REQUIREMENT
I would like you to output every record below exactly, apart from the pictures.

Revision tracking records:
======

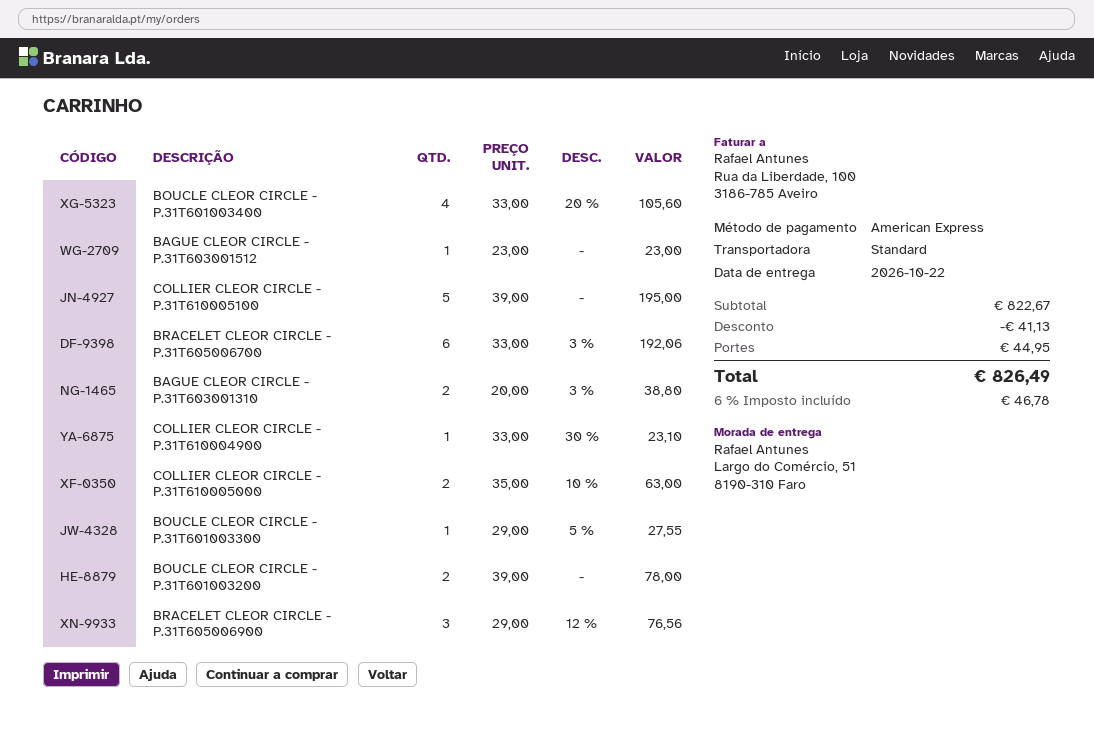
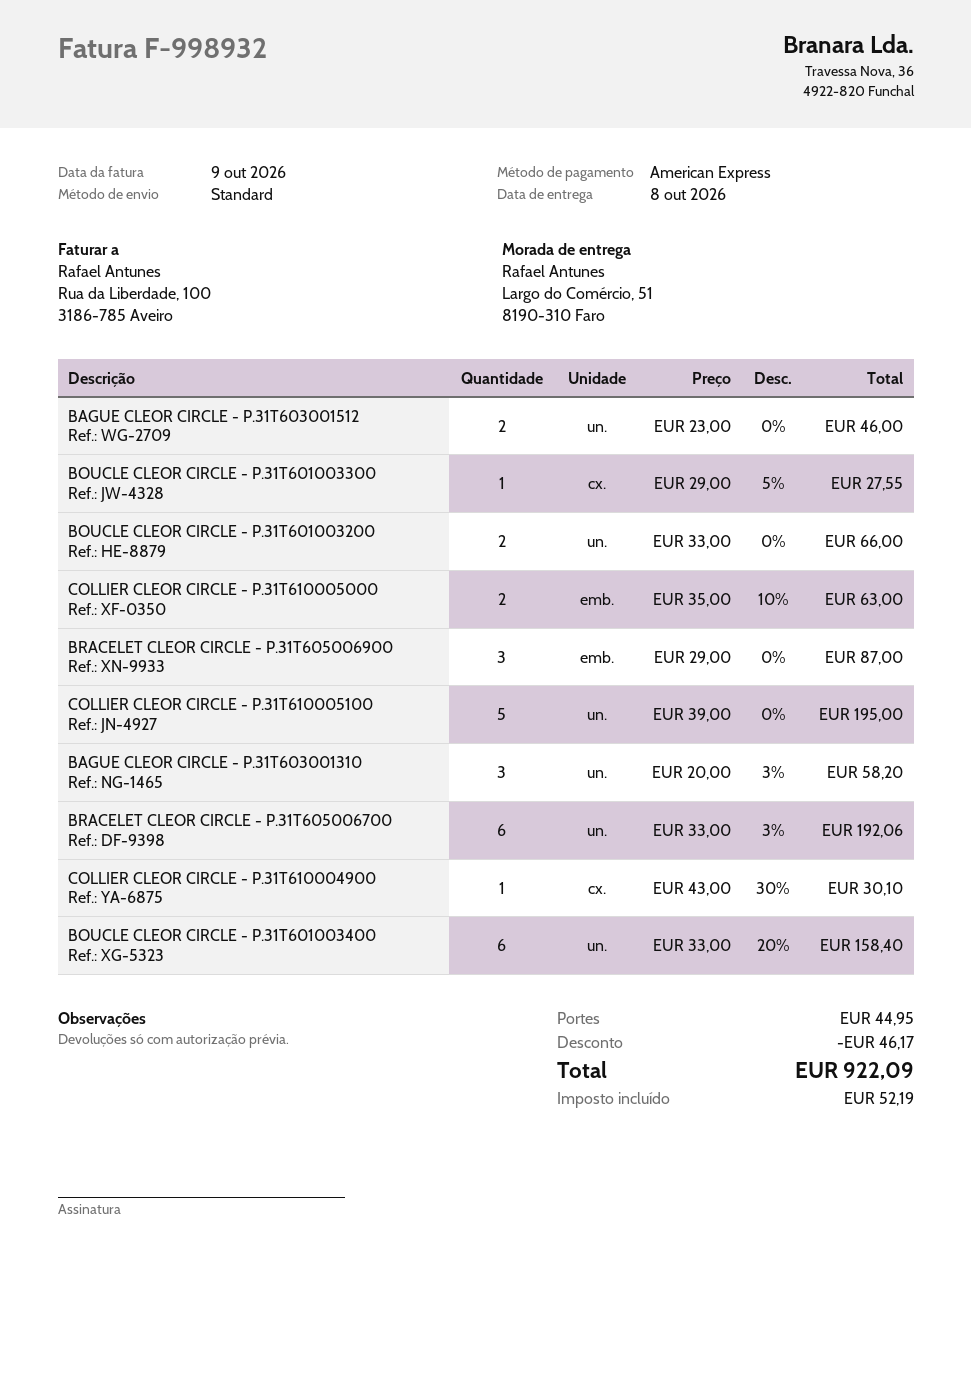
delivery date: 2026-10-22 -> 2026-10-08
BOUCLE CLEOR CIRCLE - P.31T601003400: 4 x 33.00 - 20% = 105.60 -> 6 x 33.00 - 20% = 158.40
BAGUE CLEOR CIRCLE - P.31T603001512: 1 x 23.00 = 23.00 -> 2 x 23.00 = 46.00
BAGUE CLEOR CIRCLE - P.31T603001310: 2 x 20.00 - 3% = 38.80 -> 3 x 20.00 - 3% = 58.20
COLLIER CLEOR CIRCLE - P.31T610004900: 1 x 33.00 - 30% = 23.10 -> 1 x 43.00 - 30% = 30.10
BOUCLE CLEOR CIRCLE - P.31T601003200: 2 x 39.00 = 78.00 -> 2 x 33.00 = 66.00
BRACELET CLEOR CIRCLE - P.31T605006900: 3 x 29.00 - 12% = 76.56 -> 3 x 29.00 = 87.00
discount: 41.13 -> 46.17
tax: 46.78 -> 52.19
total: 826.49 -> 922.09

======

THE ANSWER
delivery date: 2026-10-22 -> 2026-10-08
BOUCLE CLEOR CIRCLE - P.31T601003400: 4 x 33.00 - 20% = 105.60 -> 6 x 33.00 - 20% = 158.40
BAGUE CLEOR CIRCLE - P.31T603001512: 1 x 23.00 = 23.00 -> 2 x 23.00 = 46.00
BAGUE CLEOR CIRCLE - P.31T603001310: 2 x 20.00 - 3% = 38.80 -> 3 x 20.00 - 3% = 58.20
COLLIER CLEOR CIRCLE - P.31T610004900: 1 x 33.00 - 30% = 23.10 -> 1 x 43.00 - 30% = 30.10
BOUCLE CLEOR CIRCLE - P.31T601003200: 2 x 39.00 = 78.00 -> 2 x 33.00 = 66.00
BRACELET CLEOR CIRCLE - P.31T605006900: 3 x 29.00 - 12% = 76.56 -> 3 x 29.00 = 87.00
discount: 41.13 -> 46.17
tax: 46.78 -> 52.19
total: 826.49 -> 922.09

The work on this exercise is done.